* THE DATA *
____________________
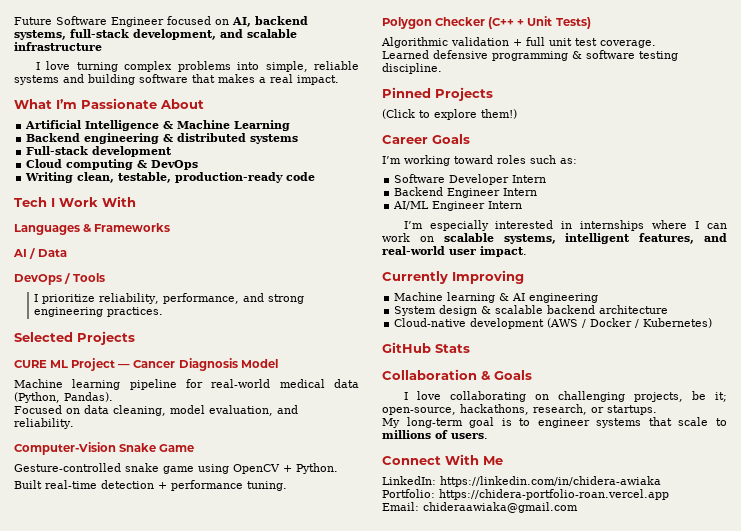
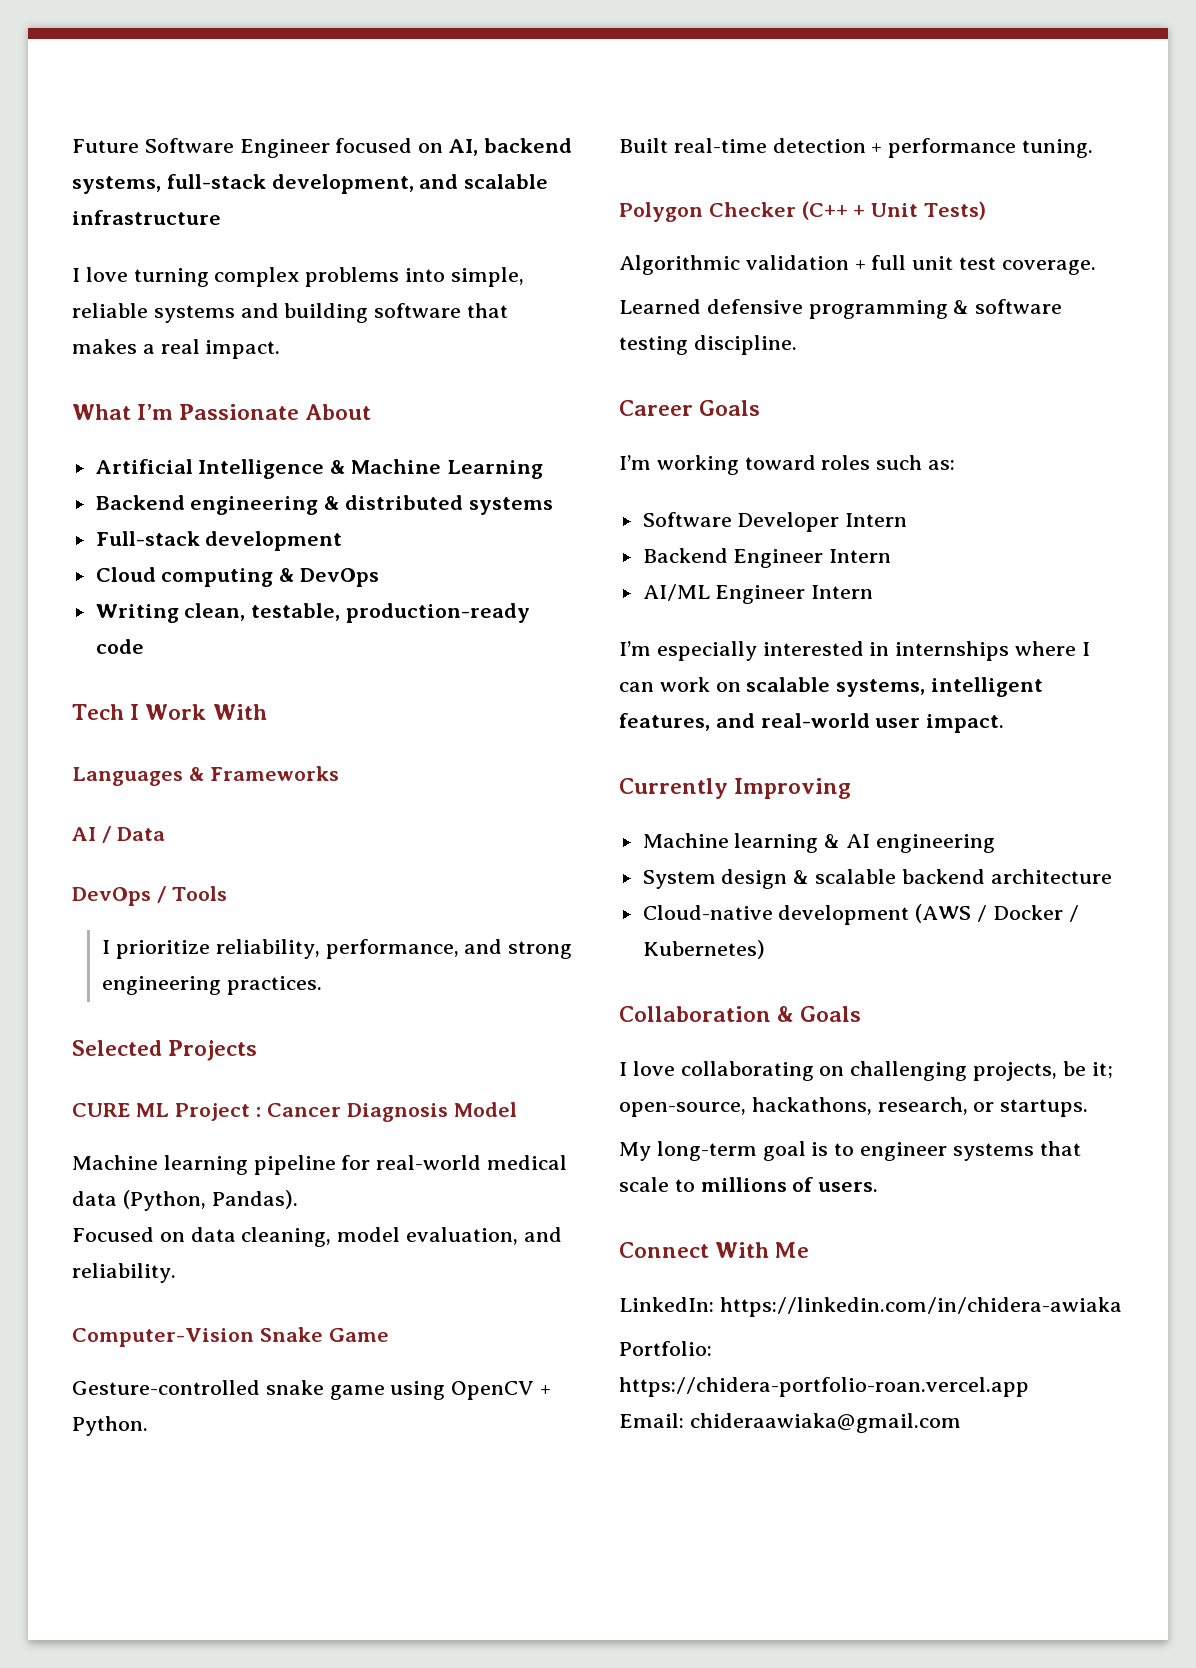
- CURE ML Project — Cancer Diagnosis Model
+ CURE ML Project : Cancer Diagnosis Model
- Pinned Projects
- (Click to explore them!)
- GitHub Stats

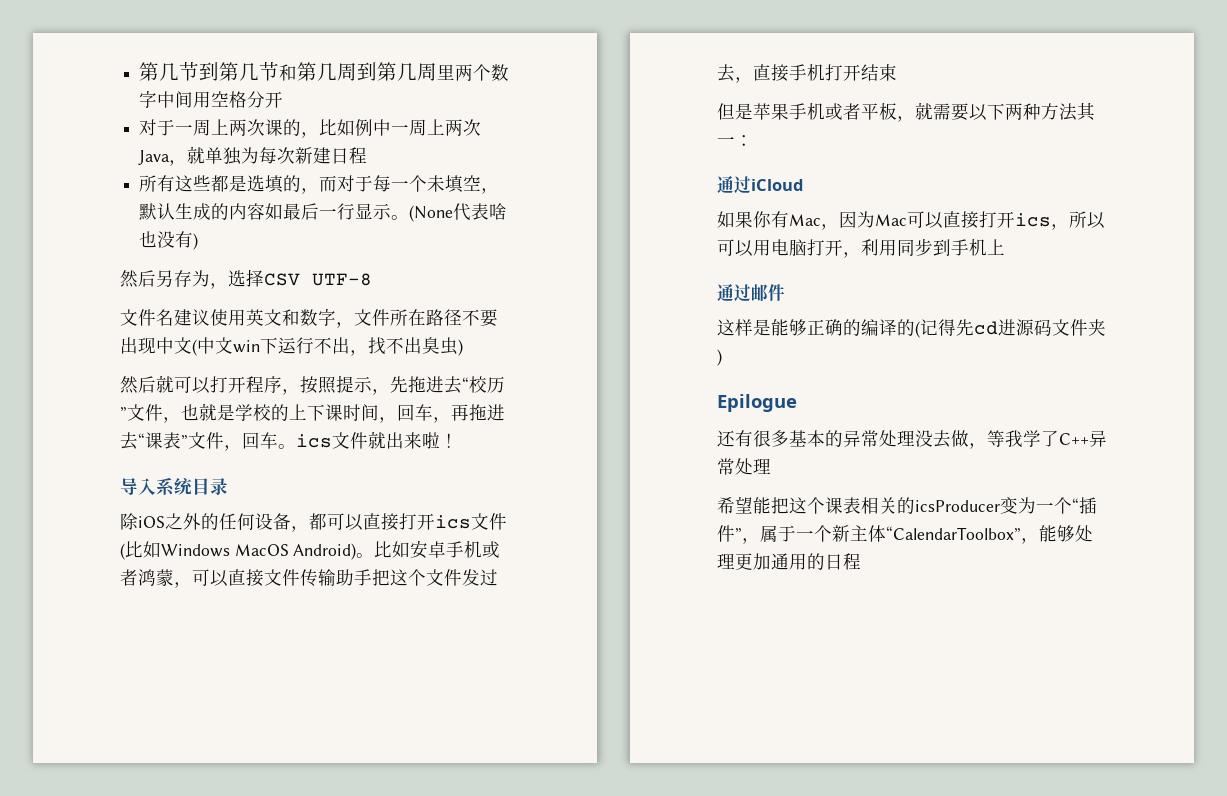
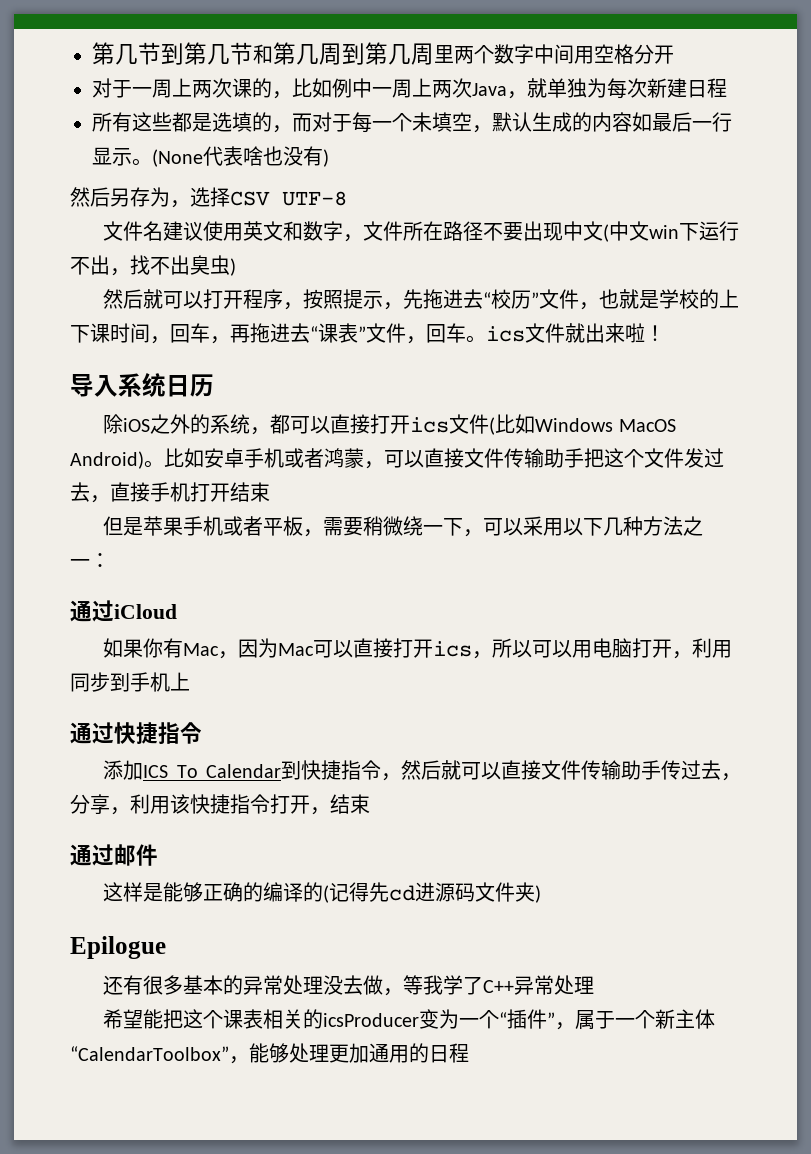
- 导入系统目录
+ 导入系统日历
- 除iOS之外的任何设备，都可以直接打开ics文件(比如Windows MacOS Android)。
+ 除iOS之外的系统，都可以直接打开ics文件(比如Windows MacOS Android)。
- 但是苹果手机或者平板，就需要以下两种方法其一：
+ 但是苹果手机或者平板，需要稍微绕一下，可以采用以下几种方法之一：
+ 通过快捷指令
+ 添加ICS To Calendar到快捷指令，然后就可以直接文件传输助手传过去，分享，利用该快捷指令打开，结束

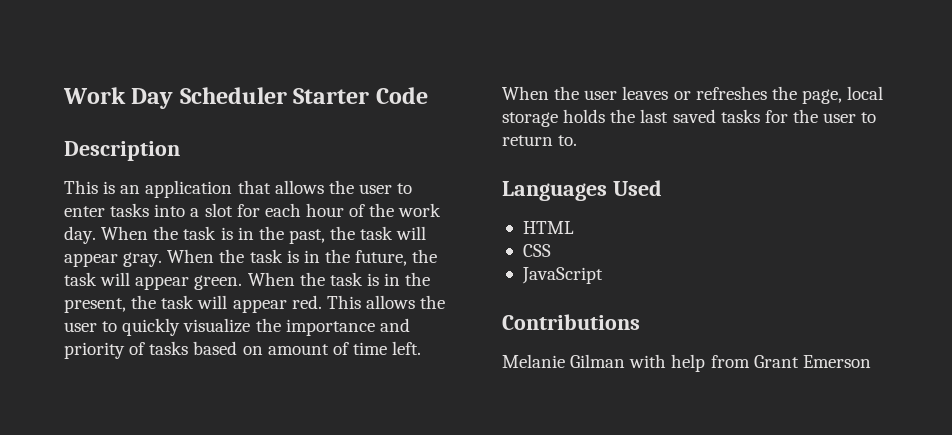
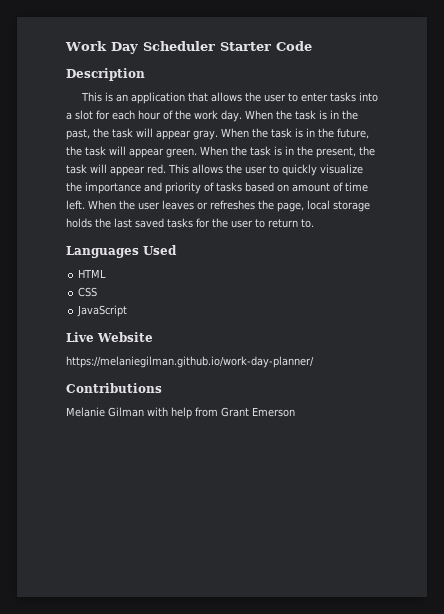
+ Live Website
+ https://melaniegilman.github.io/work-day-planner/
____________________
Each line of the data above must be repeated exactly, images excluded.

- CURE ML Project — Cancer Diagnosis Model
+ CURE ML Project : Cancer Diagnosis Model
- Pinned Projects
- (Click to explore them!)
- GitHub Stats

- 导入系统目录
+ 导入系统日历
- 除iOS之外的任何设备，都可以直接打开ics文件(比如Windows MacOS Android)。
+ 除iOS之外的系统，都可以直接打开ics文件(比如Windows MacOS Android)。
- 但是苹果手机或者平板，就需要以下两种方法其一：
+ 但是苹果手机或者平板，需要稍微绕一下，可以采用以下几种方法之一：
+ 通过快捷指令
+ 添加ICS To Calendar到快捷指令，然后就可以直接文件传输助手传过去，分享，利用该快捷指令打开，结束

+ Live Website
+ https://melaniegilman.github.io/work-day-planner/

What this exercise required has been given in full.